Anyone try these out? 
Anyone in GTA sell these?

Steinberger Gearless Tuners

They look kind of interesting.
http://www.stewmac.com/shop/Tuners/...rs/1/Steinberger_Gearless_Tuners/Details.html










More details
http://www.stewmac.com/shop/Tuners/...rger_Gearless_Tuners/Instructions/I-5460.html


----------



## Ti-Ron (Mar 21, 2007)

There's some good reviews in a thread about firebird on TGP. I prefer the look of those one insteed of the genuine tuners!


----------



## z0z0 (Feb 19, 2009)

Here is a link to a guy installing on an older PRS
http://bubbletone.cmtoolset.com/Content/index.cfm?AC=Page&PID=425

See post #53
http://www.sevenstring.org/forum/gear-and-equipment/80990-steinberger-gearless-tuners-6.html

I would love to try them out - but can't find any place in Toronto with them.

Does anyone else make anything similar?

.


----------



## Mooh (Mar 7, 2007)

Most anything Steinberger designs is good kit.

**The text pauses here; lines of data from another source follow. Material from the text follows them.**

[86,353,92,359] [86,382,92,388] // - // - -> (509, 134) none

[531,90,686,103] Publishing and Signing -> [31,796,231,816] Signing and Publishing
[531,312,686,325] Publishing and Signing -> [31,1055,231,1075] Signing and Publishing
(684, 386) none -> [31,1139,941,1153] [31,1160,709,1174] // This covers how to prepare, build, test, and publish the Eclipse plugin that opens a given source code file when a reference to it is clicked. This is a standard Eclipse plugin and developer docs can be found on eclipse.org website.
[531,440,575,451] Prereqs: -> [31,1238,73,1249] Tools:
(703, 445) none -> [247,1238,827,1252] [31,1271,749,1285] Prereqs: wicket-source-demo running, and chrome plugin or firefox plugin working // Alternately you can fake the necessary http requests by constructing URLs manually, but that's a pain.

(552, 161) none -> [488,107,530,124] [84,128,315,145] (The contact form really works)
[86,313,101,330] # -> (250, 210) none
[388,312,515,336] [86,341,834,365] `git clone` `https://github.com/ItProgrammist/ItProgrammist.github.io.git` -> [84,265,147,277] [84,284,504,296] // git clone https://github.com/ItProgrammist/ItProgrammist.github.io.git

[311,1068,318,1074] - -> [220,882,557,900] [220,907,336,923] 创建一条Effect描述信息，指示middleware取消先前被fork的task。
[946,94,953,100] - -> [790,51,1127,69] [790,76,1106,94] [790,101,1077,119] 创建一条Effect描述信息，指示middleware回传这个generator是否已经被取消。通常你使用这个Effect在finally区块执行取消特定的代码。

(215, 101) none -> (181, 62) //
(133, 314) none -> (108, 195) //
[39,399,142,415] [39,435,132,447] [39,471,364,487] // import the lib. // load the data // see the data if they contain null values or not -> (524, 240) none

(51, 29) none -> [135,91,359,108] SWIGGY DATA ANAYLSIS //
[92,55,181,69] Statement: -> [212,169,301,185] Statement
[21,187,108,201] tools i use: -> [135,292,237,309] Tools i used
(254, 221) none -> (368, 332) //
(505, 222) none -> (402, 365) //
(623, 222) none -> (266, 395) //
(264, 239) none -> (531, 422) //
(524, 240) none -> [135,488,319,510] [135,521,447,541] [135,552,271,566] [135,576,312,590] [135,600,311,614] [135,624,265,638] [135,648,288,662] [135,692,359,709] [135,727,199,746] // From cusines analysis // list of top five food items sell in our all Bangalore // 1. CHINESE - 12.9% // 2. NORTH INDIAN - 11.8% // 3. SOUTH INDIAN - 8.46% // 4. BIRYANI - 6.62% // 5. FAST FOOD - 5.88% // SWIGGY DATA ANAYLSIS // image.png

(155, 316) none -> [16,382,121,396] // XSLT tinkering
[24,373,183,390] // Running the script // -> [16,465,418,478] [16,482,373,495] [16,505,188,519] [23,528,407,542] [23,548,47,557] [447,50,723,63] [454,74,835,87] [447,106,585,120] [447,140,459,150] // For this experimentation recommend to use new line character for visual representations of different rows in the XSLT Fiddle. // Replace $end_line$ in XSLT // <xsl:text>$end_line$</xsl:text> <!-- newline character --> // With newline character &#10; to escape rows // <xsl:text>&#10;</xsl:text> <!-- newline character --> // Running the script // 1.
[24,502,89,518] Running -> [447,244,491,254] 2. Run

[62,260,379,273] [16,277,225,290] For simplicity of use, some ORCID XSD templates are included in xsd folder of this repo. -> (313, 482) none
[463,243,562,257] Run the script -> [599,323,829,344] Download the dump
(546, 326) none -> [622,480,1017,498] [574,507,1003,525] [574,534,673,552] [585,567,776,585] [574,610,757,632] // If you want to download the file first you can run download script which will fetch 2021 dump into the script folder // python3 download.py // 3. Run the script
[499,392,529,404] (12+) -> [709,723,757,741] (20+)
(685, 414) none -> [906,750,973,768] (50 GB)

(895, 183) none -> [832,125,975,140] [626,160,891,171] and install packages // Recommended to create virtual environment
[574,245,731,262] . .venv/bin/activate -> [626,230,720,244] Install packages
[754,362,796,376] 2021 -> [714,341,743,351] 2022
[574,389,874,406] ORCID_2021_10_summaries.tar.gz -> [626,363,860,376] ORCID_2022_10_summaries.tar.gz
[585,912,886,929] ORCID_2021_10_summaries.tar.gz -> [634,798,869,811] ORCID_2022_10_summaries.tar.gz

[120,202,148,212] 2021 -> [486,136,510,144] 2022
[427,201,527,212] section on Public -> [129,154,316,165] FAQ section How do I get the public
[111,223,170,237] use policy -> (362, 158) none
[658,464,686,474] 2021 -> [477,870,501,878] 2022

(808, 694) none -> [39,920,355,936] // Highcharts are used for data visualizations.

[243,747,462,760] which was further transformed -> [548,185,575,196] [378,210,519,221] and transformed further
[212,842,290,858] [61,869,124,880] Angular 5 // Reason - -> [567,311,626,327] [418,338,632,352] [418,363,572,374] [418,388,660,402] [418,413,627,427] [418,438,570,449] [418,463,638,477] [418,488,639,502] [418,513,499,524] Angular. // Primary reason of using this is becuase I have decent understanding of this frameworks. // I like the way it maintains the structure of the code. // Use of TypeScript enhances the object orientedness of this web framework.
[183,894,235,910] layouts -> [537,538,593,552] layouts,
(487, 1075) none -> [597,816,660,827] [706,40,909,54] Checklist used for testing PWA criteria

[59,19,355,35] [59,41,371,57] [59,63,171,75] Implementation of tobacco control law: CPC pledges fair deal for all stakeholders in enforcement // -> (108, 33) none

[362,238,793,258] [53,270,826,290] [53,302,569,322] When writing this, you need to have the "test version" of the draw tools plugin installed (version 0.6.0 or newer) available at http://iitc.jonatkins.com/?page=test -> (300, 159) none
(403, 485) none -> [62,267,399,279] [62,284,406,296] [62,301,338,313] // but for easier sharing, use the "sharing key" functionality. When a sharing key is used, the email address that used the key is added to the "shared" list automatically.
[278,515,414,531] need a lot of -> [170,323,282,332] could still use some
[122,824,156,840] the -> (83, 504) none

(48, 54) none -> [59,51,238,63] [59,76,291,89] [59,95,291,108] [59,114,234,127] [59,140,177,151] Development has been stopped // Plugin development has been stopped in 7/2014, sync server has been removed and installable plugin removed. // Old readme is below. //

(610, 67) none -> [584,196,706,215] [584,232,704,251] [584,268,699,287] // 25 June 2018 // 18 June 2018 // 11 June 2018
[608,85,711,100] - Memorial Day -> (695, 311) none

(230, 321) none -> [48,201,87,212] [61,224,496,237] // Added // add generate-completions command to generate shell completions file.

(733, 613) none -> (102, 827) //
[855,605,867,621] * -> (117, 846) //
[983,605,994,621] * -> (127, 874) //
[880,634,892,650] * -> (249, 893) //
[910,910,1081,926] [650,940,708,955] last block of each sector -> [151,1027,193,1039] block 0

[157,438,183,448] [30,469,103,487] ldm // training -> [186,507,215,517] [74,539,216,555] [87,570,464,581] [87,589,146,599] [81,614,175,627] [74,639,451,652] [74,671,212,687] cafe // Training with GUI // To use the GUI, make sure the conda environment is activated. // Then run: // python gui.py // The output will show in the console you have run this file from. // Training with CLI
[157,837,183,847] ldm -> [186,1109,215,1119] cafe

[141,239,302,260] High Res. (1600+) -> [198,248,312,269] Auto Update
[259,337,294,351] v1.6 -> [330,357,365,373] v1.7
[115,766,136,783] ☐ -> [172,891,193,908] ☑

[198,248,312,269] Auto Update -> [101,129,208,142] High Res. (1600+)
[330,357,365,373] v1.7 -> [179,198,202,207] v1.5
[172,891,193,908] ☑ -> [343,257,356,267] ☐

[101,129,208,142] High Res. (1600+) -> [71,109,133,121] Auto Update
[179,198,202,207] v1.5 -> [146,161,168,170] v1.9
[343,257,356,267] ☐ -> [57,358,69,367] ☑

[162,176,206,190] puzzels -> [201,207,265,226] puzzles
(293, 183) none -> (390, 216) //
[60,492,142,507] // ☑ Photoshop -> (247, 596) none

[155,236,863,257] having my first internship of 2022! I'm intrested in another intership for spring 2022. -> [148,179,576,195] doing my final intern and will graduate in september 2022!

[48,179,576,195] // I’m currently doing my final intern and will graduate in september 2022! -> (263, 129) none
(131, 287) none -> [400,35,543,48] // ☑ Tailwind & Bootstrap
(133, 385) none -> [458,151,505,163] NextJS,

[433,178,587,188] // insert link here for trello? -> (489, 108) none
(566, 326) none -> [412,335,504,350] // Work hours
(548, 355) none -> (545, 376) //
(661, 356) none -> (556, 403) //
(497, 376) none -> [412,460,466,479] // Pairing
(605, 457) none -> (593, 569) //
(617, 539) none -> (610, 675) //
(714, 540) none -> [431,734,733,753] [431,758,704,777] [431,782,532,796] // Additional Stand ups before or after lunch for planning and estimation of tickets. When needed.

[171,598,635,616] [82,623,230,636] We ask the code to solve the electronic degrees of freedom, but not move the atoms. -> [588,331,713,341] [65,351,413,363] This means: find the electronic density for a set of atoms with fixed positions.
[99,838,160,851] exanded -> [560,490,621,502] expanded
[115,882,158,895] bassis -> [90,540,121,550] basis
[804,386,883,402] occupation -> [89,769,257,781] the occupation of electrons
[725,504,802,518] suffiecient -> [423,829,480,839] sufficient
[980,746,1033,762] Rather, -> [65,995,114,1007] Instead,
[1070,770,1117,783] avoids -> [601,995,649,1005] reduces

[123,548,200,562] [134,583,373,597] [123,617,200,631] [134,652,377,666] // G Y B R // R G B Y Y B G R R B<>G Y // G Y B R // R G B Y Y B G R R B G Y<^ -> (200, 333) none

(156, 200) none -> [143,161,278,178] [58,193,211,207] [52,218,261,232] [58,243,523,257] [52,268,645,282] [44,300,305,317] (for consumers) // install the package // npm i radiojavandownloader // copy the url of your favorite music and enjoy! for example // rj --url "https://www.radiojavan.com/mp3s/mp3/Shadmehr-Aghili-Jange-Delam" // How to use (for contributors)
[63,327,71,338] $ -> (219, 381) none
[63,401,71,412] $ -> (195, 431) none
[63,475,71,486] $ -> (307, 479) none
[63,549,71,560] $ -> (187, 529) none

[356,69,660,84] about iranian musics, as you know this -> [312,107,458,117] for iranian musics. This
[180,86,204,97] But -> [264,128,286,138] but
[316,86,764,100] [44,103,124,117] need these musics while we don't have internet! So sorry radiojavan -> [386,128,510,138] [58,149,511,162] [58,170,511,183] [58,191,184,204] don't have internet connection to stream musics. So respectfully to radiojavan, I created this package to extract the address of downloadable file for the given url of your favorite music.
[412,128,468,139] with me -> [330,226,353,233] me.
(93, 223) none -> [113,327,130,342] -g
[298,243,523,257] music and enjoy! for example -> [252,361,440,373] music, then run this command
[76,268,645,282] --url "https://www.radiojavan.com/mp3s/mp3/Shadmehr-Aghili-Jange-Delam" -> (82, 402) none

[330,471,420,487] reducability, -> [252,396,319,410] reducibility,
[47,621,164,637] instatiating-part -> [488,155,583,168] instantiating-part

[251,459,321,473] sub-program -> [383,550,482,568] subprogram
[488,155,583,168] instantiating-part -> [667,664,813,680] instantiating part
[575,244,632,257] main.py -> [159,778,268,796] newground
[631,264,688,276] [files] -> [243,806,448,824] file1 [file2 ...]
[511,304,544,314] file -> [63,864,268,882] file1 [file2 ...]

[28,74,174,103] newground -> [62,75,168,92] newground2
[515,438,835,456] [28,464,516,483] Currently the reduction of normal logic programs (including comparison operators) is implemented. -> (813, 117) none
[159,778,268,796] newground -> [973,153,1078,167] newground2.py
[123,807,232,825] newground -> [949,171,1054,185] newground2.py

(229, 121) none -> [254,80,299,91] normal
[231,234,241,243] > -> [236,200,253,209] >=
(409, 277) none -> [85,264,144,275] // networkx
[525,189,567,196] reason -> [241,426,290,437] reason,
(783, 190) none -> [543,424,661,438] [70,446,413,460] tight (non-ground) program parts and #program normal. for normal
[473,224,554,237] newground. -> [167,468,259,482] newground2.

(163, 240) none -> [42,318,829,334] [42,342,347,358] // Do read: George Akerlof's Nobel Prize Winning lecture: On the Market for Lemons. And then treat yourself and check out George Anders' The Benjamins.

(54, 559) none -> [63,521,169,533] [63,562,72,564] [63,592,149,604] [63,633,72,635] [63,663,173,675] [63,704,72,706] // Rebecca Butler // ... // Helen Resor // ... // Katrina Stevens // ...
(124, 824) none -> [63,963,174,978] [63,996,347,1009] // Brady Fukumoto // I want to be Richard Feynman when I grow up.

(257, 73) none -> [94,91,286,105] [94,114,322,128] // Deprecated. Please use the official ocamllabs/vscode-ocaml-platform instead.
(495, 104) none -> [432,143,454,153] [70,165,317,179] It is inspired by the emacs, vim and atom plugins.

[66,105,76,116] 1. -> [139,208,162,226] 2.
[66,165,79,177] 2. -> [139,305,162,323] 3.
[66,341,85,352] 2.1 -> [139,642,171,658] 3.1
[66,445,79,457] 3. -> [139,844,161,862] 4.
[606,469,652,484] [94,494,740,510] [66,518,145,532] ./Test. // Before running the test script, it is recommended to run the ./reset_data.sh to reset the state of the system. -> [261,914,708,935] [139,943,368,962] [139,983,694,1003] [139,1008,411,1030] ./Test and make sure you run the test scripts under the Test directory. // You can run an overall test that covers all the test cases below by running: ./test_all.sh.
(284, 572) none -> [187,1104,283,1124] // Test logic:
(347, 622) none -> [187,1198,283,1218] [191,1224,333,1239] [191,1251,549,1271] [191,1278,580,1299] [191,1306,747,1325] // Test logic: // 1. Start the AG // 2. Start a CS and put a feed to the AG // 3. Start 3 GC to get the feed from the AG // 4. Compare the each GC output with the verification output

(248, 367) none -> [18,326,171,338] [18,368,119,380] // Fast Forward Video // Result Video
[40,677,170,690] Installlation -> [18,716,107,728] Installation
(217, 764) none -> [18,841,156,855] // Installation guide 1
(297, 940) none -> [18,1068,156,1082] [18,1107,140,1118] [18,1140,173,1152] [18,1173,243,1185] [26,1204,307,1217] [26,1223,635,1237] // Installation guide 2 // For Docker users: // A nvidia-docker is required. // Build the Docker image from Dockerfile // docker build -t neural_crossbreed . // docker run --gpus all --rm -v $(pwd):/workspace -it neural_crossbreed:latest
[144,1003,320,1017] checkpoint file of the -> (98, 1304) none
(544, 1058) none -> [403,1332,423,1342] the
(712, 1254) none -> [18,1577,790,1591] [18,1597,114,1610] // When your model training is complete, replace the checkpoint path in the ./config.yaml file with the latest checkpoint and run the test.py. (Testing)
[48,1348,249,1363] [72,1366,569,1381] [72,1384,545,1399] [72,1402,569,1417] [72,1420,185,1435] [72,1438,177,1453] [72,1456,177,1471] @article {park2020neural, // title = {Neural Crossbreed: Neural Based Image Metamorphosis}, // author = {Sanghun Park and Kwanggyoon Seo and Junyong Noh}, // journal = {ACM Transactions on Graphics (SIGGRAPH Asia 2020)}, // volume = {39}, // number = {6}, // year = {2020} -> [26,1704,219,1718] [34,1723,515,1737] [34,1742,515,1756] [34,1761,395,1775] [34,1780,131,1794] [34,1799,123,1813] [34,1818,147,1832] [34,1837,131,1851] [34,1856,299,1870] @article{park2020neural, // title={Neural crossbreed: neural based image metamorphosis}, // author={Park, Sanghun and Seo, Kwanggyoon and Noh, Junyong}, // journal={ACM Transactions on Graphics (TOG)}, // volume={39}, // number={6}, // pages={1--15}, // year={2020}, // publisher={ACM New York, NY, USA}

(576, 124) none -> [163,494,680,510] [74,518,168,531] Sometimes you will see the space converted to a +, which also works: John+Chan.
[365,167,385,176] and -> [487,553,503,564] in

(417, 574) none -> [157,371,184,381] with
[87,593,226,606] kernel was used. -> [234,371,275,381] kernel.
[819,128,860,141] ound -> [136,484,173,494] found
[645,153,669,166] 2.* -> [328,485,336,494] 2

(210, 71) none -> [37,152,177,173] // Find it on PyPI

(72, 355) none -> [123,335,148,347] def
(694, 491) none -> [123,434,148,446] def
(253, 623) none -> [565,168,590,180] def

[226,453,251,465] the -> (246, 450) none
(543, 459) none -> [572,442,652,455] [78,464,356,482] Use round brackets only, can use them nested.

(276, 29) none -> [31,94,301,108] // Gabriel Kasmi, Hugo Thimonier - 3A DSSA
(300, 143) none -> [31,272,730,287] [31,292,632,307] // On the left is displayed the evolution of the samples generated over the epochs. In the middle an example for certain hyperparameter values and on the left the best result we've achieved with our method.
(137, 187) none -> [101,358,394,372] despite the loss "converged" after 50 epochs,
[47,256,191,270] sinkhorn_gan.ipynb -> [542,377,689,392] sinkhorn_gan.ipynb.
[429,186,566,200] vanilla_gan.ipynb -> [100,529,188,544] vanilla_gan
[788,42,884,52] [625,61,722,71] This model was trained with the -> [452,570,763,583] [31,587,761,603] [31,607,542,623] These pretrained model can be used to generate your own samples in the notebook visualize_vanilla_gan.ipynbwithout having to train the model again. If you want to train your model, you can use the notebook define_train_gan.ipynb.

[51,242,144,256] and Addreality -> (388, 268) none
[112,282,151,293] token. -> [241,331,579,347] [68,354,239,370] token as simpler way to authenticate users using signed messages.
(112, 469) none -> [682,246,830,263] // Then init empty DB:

They are good machine heads, though I've only seen them on others' guitars, not owned them. 

Don't know about a Canadian source, I always use Stew-Mac for such things.

Peace, Mooh.


----------



## Ti-Ron (Mar 21, 2007)

According to Steinberger site, there's no canadian dealer. I think Stew Mac is the best way to go!


----------



## rwoudsma (Aug 5, 2010)

*Plan to use them on an Acoustic..*

Rob here from LoonSong guitars. Home

On my fourth guitar I'll be trying them on an acoustic. I like the small real estate required and that I don't have to make sure they are properly positioned to the edge of the headstock. I'd rather have the string run straight over the nut and not at a hard sideways angle so I'm giving these a try.

Will update the progress.....


----------